Rabbi Dr Jonathan Romain, the minister of Maidenhead Synagogue and known for his pro-gay stance, said that Judaeo-Christian opposition to same-sex relationships, based on the Old Testament, constitutes double-standards, if applied only for equal marriage.

He made his comments during an open debate in London, co-hosted by the anti-equality group Catholic Voices, and the pro-equality British Humanist Association.

Those who adhere to Old Testament’s apparent description of homosexuality as an ‘abomination’ cannot read it literally unless they were prepared to adhere to some of its obscurer traditions concerning food, say, or circumcision. “No Christian or secularist can quote those passages – or certainly not with any credibility,” he said.

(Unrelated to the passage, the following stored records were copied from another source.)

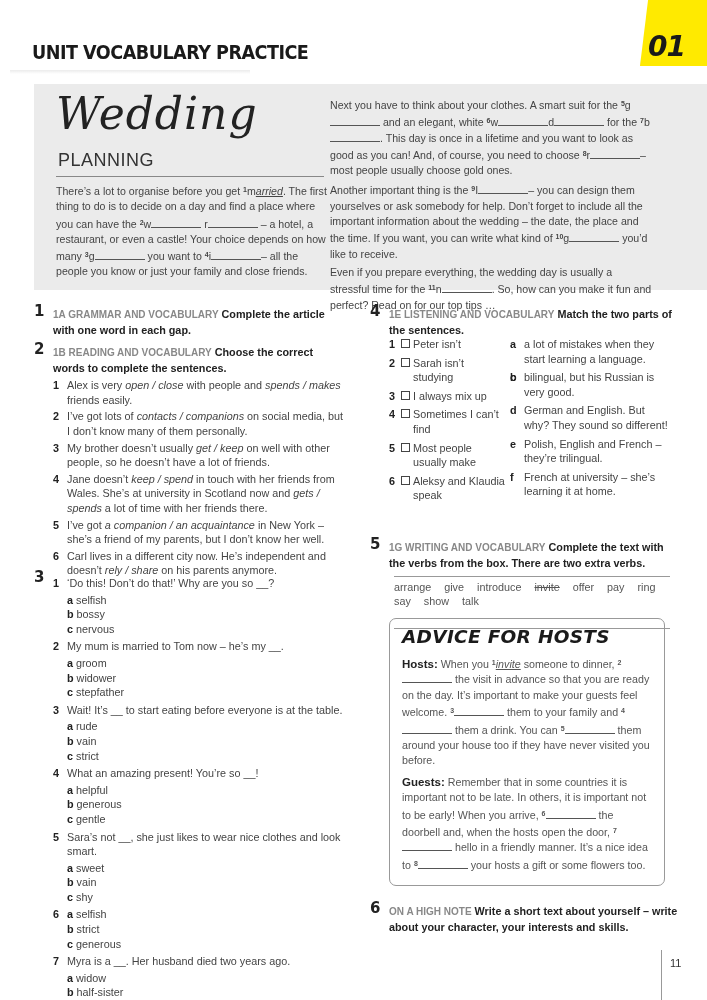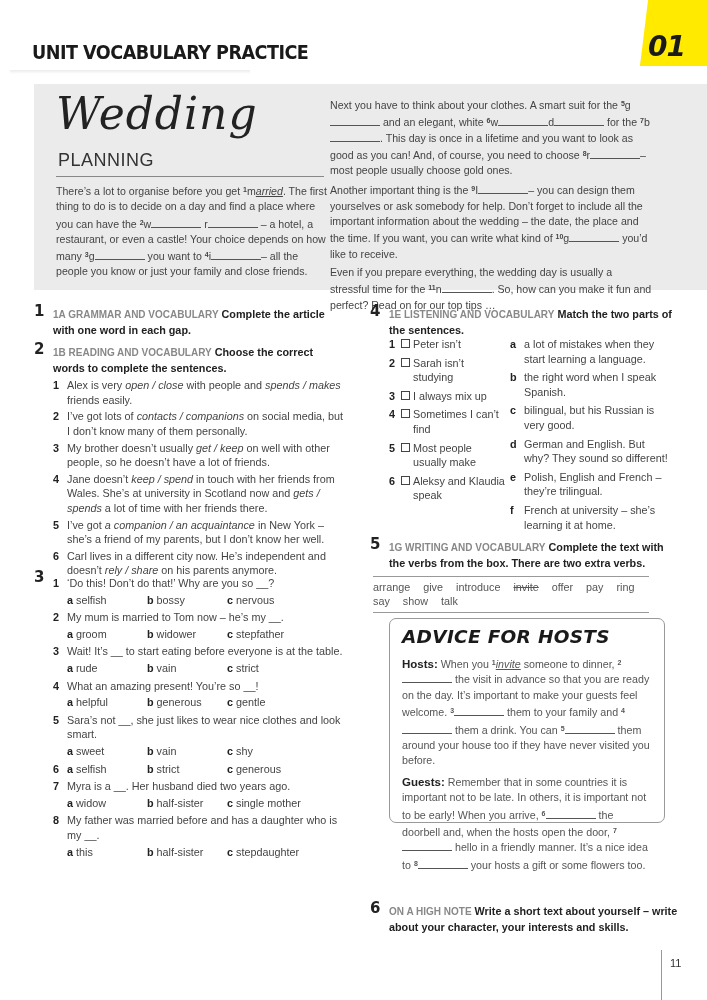--- a/index.html
+++ b/index.html
@@ -163,7 +163,7 @@
   </div>
   <div class="match-right">
     <div class="r-item"><span class="n">a</span><span>a lot of mistakes when they start learning a language.</span></div>
-    <div class="r-item"><span class="n">b</span><span>the right word when I speak Spanish.</span></div>
+    <div class="r-item"><span class="n">b</span></div>
     <div class="r-item"><span class="n">c</span><span>bilingual, but his Russian is very good.</span></div>
     <div class="r-item"><span class="n">d</span><span>German and English. But why? They sound so different!</span></div>
     <div class="r-item"><span class="n">e</span><span>Polish, English and French – they’re trilingual.</span></div>

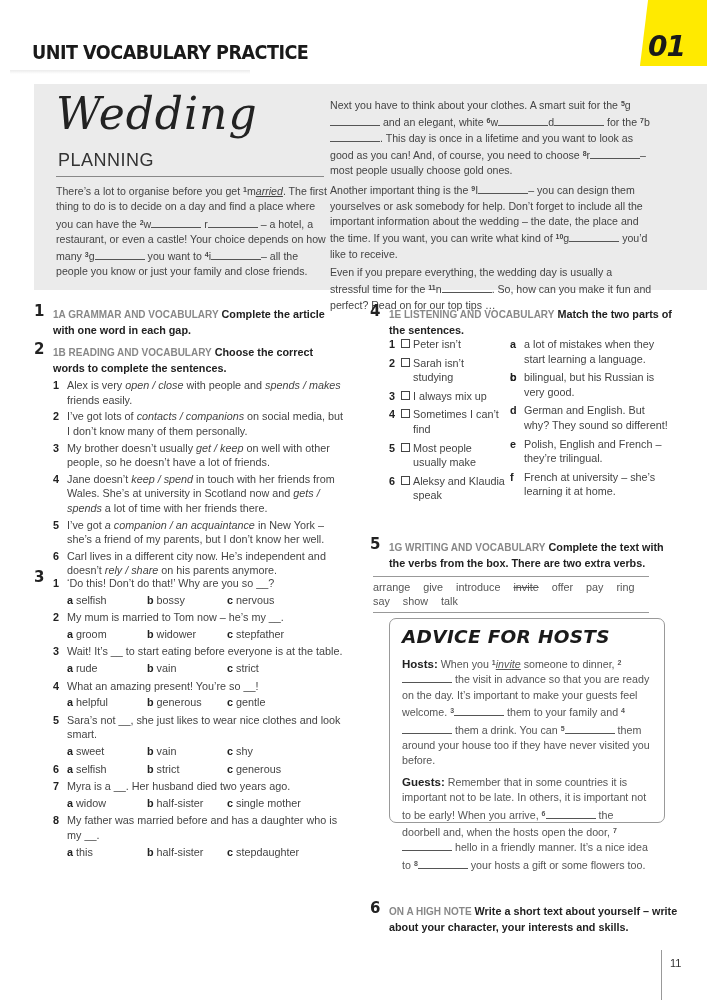--- a/index.html
+++ b/index.html
@@ -41,7 +41,7 @@
   .r-item { position: relative; padding-left: 14px; margin-bottom: 4px; }
   .r-item .n { position: absolute; left: 0; top: 0; font-weight: bold; color: #222; }
 
-  .wordbox { margin-left: 3px; margin-top: 6px; width: 276px; border-top: 1px solid #999; border-bottom: 1px solid #999; padding: 3px 0 4px; font-size: 10.8px; line-height: 14px; color: #555; word-spacing: 4px; }
+  .wordbox { margin-left: 24px; margin-top: 6px; width: 276px; border-top: 1px solid #999; border-bottom: 1px solid #999; padding: 3px 0 20px; font-size: 10.8px; line-height: 14px; color: #555; word-spacing: 4px; }
   .wordbox span { margin-right: 6px; }
   .strike { text-decoration: line-through; }
 

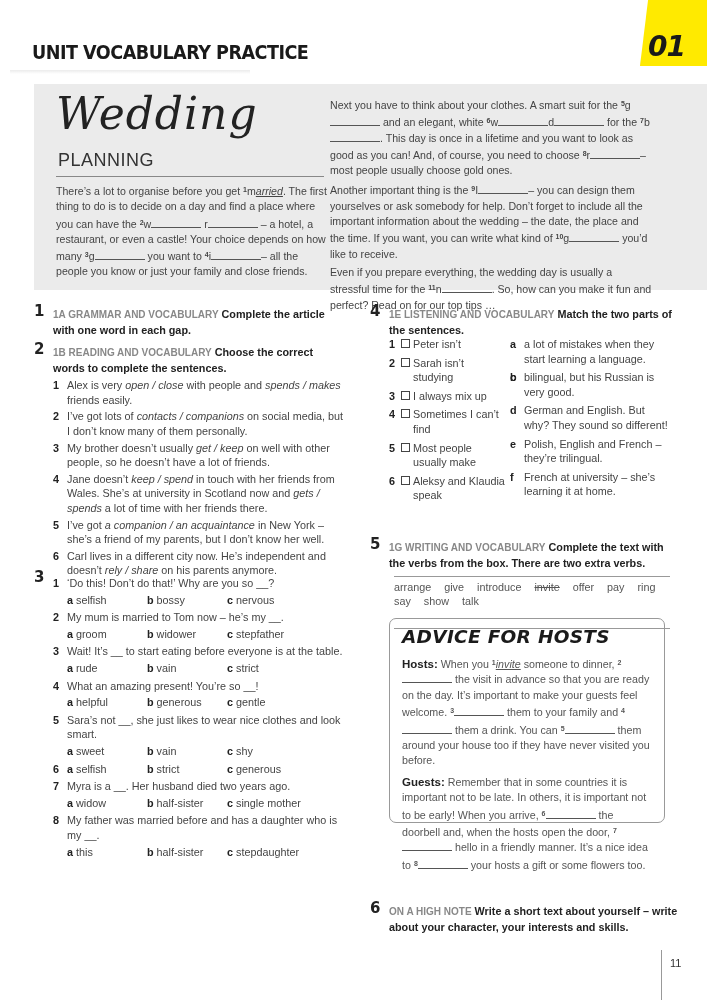--- a/index.html
+++ b/index.html
@@ -28,7 +28,7 @@
   .items { margin-left: 19px; margin-top: 3px; }
   .item { position: relative; padding-left: 14px; margin-bottom: 2px; }
   .item .n { position: absolute; left: 0; top: 0; font-weight: bold; color: #222; }
-  .opts { display: flex; padding-left: 14px; margin: 2px 0 3px; }
+  .opts { display: flex; padding-left: 14px; margin: 2px 0 3px; flex-direction: column; }
   .opt { width: 80px; }
   .opt .l { font-weight: bold; color: #222; margin-right: 3px; }
   i { font-style: italic; }

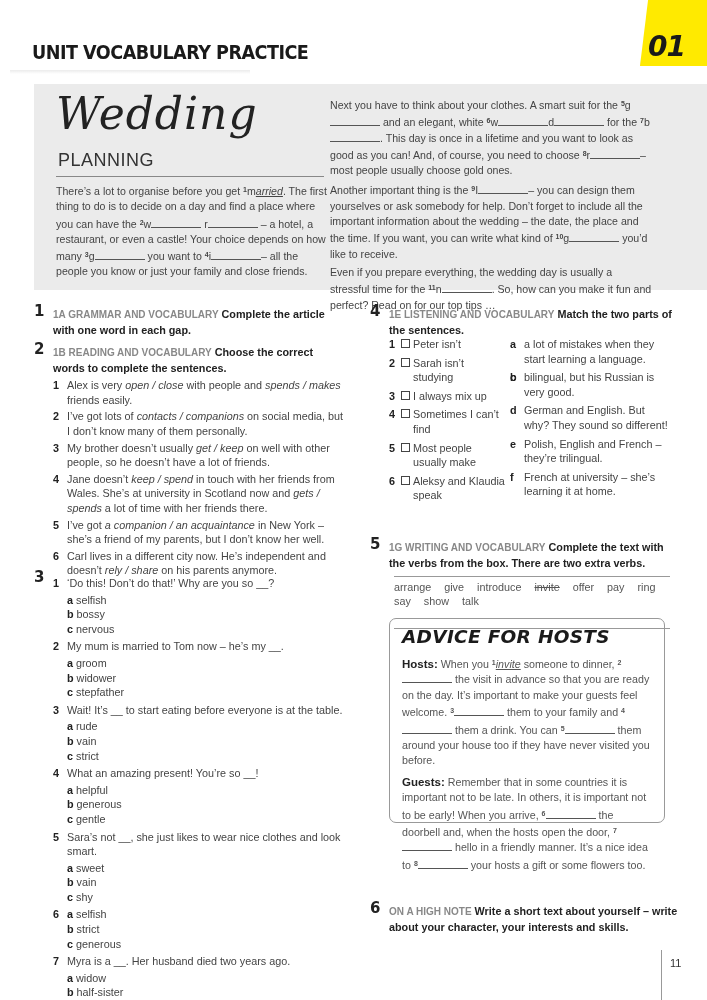--- a/index.html
+++ b/index.html
@@ -45,7 +45,7 @@
   .wordbox span { margin-right: 6px; }
   .strike { text-decoration: line-through; }
 
-  .advice { position: absolute; left: 389px; top: 618px; width: 276px; height: 205px; border: 1.5px solid #999; border-radius: 7px; padding: 8px 12px; }
+  .advice { position: absolute; left: 389px; top: 618px; width: 276px; height: 268px; border: 1.5px solid #999; border-radius: 7px; padding: 8px 12px; }
   .advice-title { font-family: "DejaVu Sans", sans-serif; font-weight: bold; font-style: italic; font-size: 18.5px; line-height: 20px; color: #1a1a1a; letter-spacing: 0.3px; }
   .advice-body { margin-top: 8px; font-size: 10.7px; line-height: 15.4px; color: #555; }
   .advice-body p { margin-bottom: 6px; }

“For if they do suddenly start getting pious about verses in the Bible,” he continued, ‘by which I mean the Hebrew Bible or Old Testament, then they can only do so if they adhere to other verses in it such as circumcising all your male children, as it also commands; abstaining from pork or prawns, as it also commands; not wearing garments in which wool and linen is mixed, as it also commands.”

He added: “If you don’t keep up these, but do object to homosexuality, then you are just doing a pick and mix job, and are driven not by religious beliefs but by [homophobic] prejudice… If you take this approach to scripture you should also not object to stoning rebellious children or nailing your slave’s ear to the door post.”

Dr Romain also opposed those who claimed equal marriage would undermine the institution, and that it was motivated more by elitism than by equality, saying these were unrealistic and needlessly apocalyptic scenarios.

Two weeks remain before the public consultation on equal marriage in England and Wales draws to a close.